Al suo interno inoltre radunerete i vari compagni che vi farete nel corso del gioco: tutto questo, a partire dagli alleati fino a oggetti e eventuali informazioni, vi servirà per la missione finale, un assalto contro le forze russe che controllano la centrale nucleare per poter scoprire la verità. Non manca infine una meccanica RPG che vi permetterà di potenziare il vostro protagonista, che migliorerà lo spazio per l’equipaggiamento, le meccaniche stealth e il looting di risorse: per farlo però dovrete per forza sbloccare (e trovare) i vari alleati, che vi permetteranno di accedere a tali abilità.
Causa e conseguenza
Ciò che stupisce dopo qualche ora di gioco in Chernobylite è come il tutto sia collegato in un rapporto di causa e conseguenza: appurato il fatto che dovrete prepararvi per accedere alla centrale e completare così il vostro obiettivo, tutto quello che farete nelle missioni e tutte le parole che scambierete con i vari personaggi porteranno una variazione all’interno del gioco. Se quindi avere molti alleati nell’accampamento, questo vi permetterà di avere più potenza di assalto alla fine, in realtà dovrete curarli uno ad uno per non farli scappare via.
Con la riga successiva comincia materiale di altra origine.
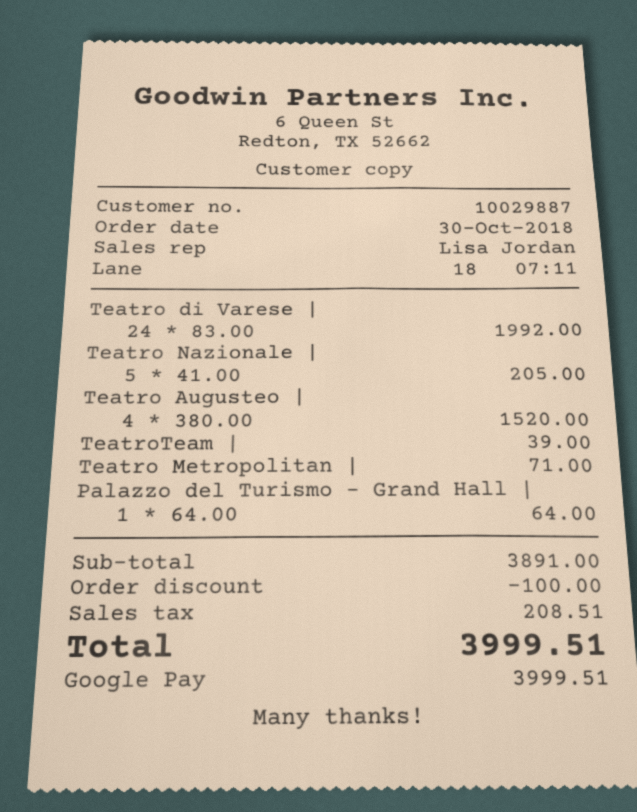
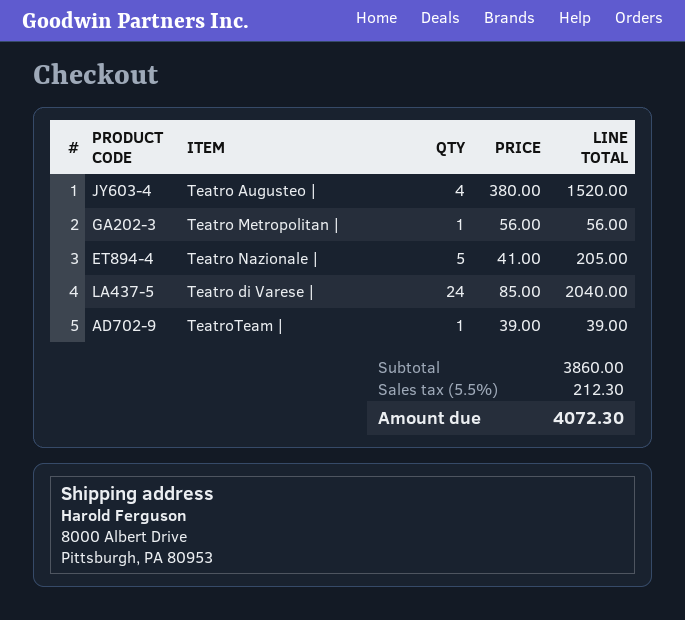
Teatro di Varese |: 24 x 83.00 = 1992.00 -> 24 x 85.00 = 2040.00
Teatro Metropolitan |: 1 x 71.00 = 71.00 -> 1 x 56.00 = 56.00
Palazzo del Turismo - Grand Hall |: 1 x 64.00 = 64.00 -> none
subtotal: 3891.00 -> 3860.00
discount: 100.00 -> none
tax: 208.51 -> 212.30
total: 3999.51 -> 4072.30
Per esempio sarà vitale fare scelte che potrebbero portarli lontani da voi, oppure parlarci e ascoltare bene la loro storia – scritta davvero magistralmente – così da evitare di infastidirli. La mancanza di uno o più di questi durante l’assalto finale si sente molto, e per questo starà a voi giocarvela bene. Se quindi le scelte fatte con azioni e dialoghi saranno di facile comprensione, il resto della difficoltà sarà gestire l’accampamento, che andrà reso abitabile dai vari personaggi (attraverso delle barre che vi indicheranno il livello di comfort).
Interessante la scrittura delle sottotrame: queste vanno ad intersecarsi perfettamente nell’environment creato attorno alla centrale, e permetteranno al giocatore di empatizzare molto velocemente con gli avvenimenti, obbligandolo talvolta a fare scelte un po’ scomode. Insomma, Chernobylite riesce a fondere sapientemente delle meccaniche di gioco che di solito non si sposano bene insieme, e lo fa con il duro lavoro e con la maestria nel saper bilanciare il tutto. Le parti survival non sono tediose, il gameplay manageriale è semplice e veloce, il dover ripetere le missioni non è tedioso e la missione finale è fantastica: in questa infatti, avrete un appagante senso di chiusura vedendo tutte le scelte che avete fatto tramutarsi in concrete conseguenze, nel bene e nel male.
Per chiudere la recensione, possiamo dire che tecnicamente Chernobylite è un gioco che riesce (anche con specifiche basse) a mostrare i denti: abbiamo provato il titolo con un Ryzen 7 3700X e una RTX 2070 Super, e il gioco mostra dettagli fantastici al massimo della qualità senza rallentamenti o problemi di alcun tipo. Strana invece la gestione dei caricamenti, non per la durata ma per la frequenza con cui il gioco vi mostrerà una schermata loading prima di farvi riprendere a giocare. Per quanto riguarda il comparto artistico, il gioco mostra location mozzafiato, proponendo ad ora una delle migliori rivisitazioni digitali di quelle zone: The Farm 51 infatti riesce a far percepire nei minimi dettagli la distruzione, la desolazione e il pericolo presenti vicino alla centrale e nella zona d’esclusione. Forse qualche miglioria legata a dei bug e qualche bilanciamento aggiuntivo potrebbero rendere migliore un gioco che già di per se è originale, e che riesce a far immergere il giocatore nelle sue ambientazioni fin da subito.